= Martha Winternitz-Dorda =

Martha Dorda, also known by her married name Martha Winternitz-Dorda, (28 March 1880 – 9 December 1958, Hamburg) was an Austrian soprano and voice teacher. She was married to the conductor and composer Arnold Winternitz (1874-1927). Her voice is preserved on recordings made for Pathé Records and Parlophone.

==Life and career==
Martha Dorda was born in Vienna, Austria on 28 March 1880. She made her debut at the Volkstheater, Vienna in 1899 where she worked as comprimario soprano through 1901. In 1901-1902 she was committed to the opera house in Opava, and in 1902-1903 she was a resident artist at the Linz State Theatre. She concurrently performed at the Graz Opera from 1901-1906.

Winternitz-Dorda was a resident soprano at Raimund Theater in Vienna from 1908 through 1910. With pianist Etta Werndorf she gave the first performance of Arnold Schoenberg's song cycle The Book of the Hanging Gardens on 14 January 1910 at a concert in Vienna. On 12 September 1910 she performed as a soloist in the world premiere of Gustav Mahler's Symphony No. 8 with the Munich Philharmonic. She was a leading prima donna in the dramatic soprano repertoire at the Hamburg State Opera (HSO) from 1910-1913. During that period she also appeared as a guest artist with the Vienna State Opera (1910), Badisches Staatstheater Karlsruhe (1912), the Mannheim National Theatre (1912), and the Leipzig Opera (1912).
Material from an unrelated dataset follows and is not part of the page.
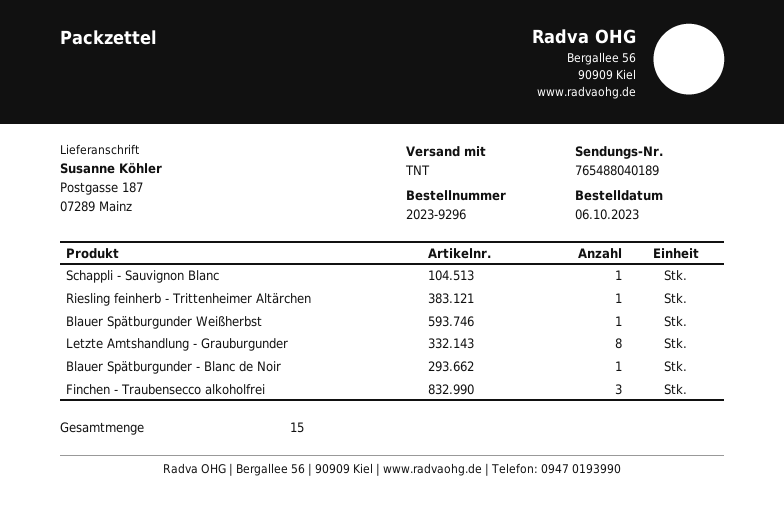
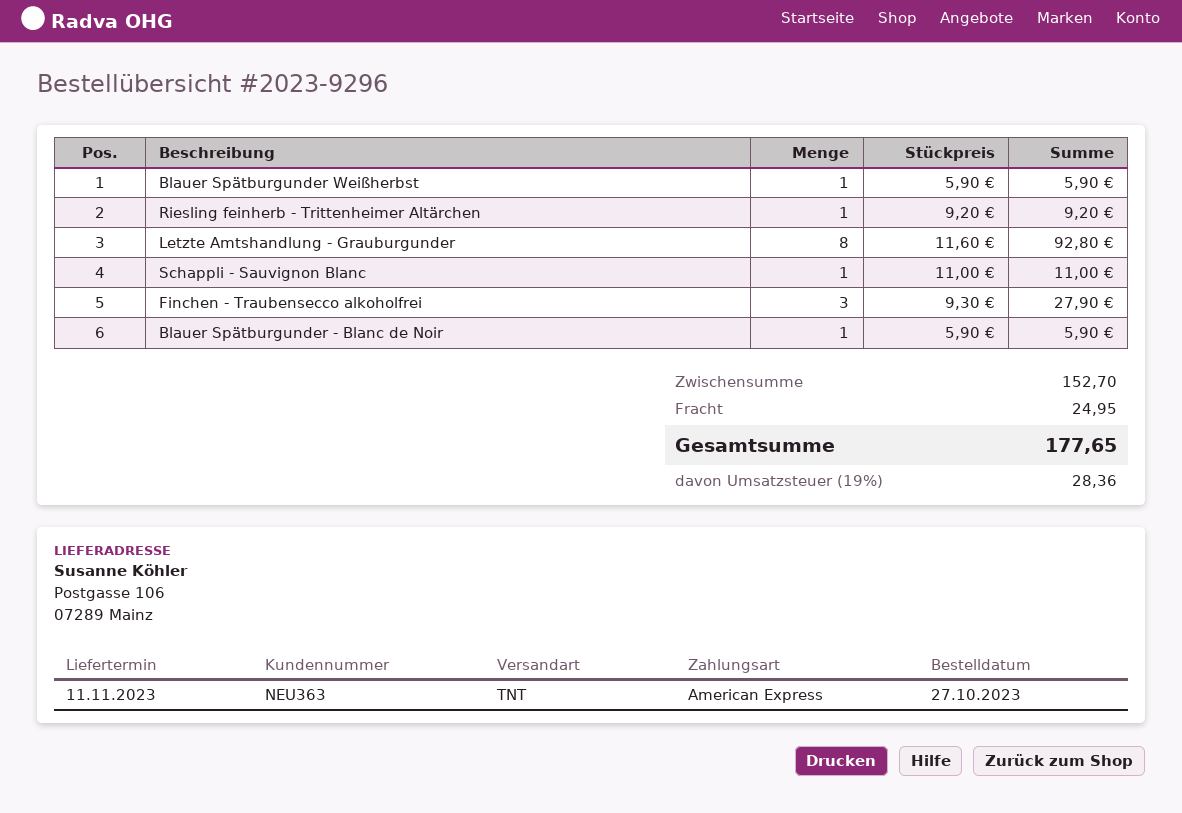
order date: 2023-10-06 -> 2023-10-27
ship to: Postgasse 187, 07289 Mainz -> Postgasse 106, 07289 Mainz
On 23 February 1913 she performed the role of Tove in the premiere of Schoenberg's Gurre-Lieder at the Musikverein, and later repeated that part in Leipzig in 1914.

She came to the United States after this where she was a leading soprano with the Chicago Grand Opera Company (CGOC) in 1913-1914. With the CGOC she starred as Blanchefleur in the United States premiere of Wilhelm Kienzl's Der Kuhreigen. After this she worked as a guest performer in opera houses and on the concert stage until retiring from performance in 1933 after giving a farewell performance as the Marschallin in Der Rosenkavalier. In 1918 she starred in the premiere of her husband's opera Meister Grobian at the HSO. After Winternitz's death in 1927 she married the pianist Richard Goldschmied.

Winternitz-Dorda work as a voice teacher Hamburg, Germany during the last 25 years of her life. She died in Hamburg on 9 December 1958.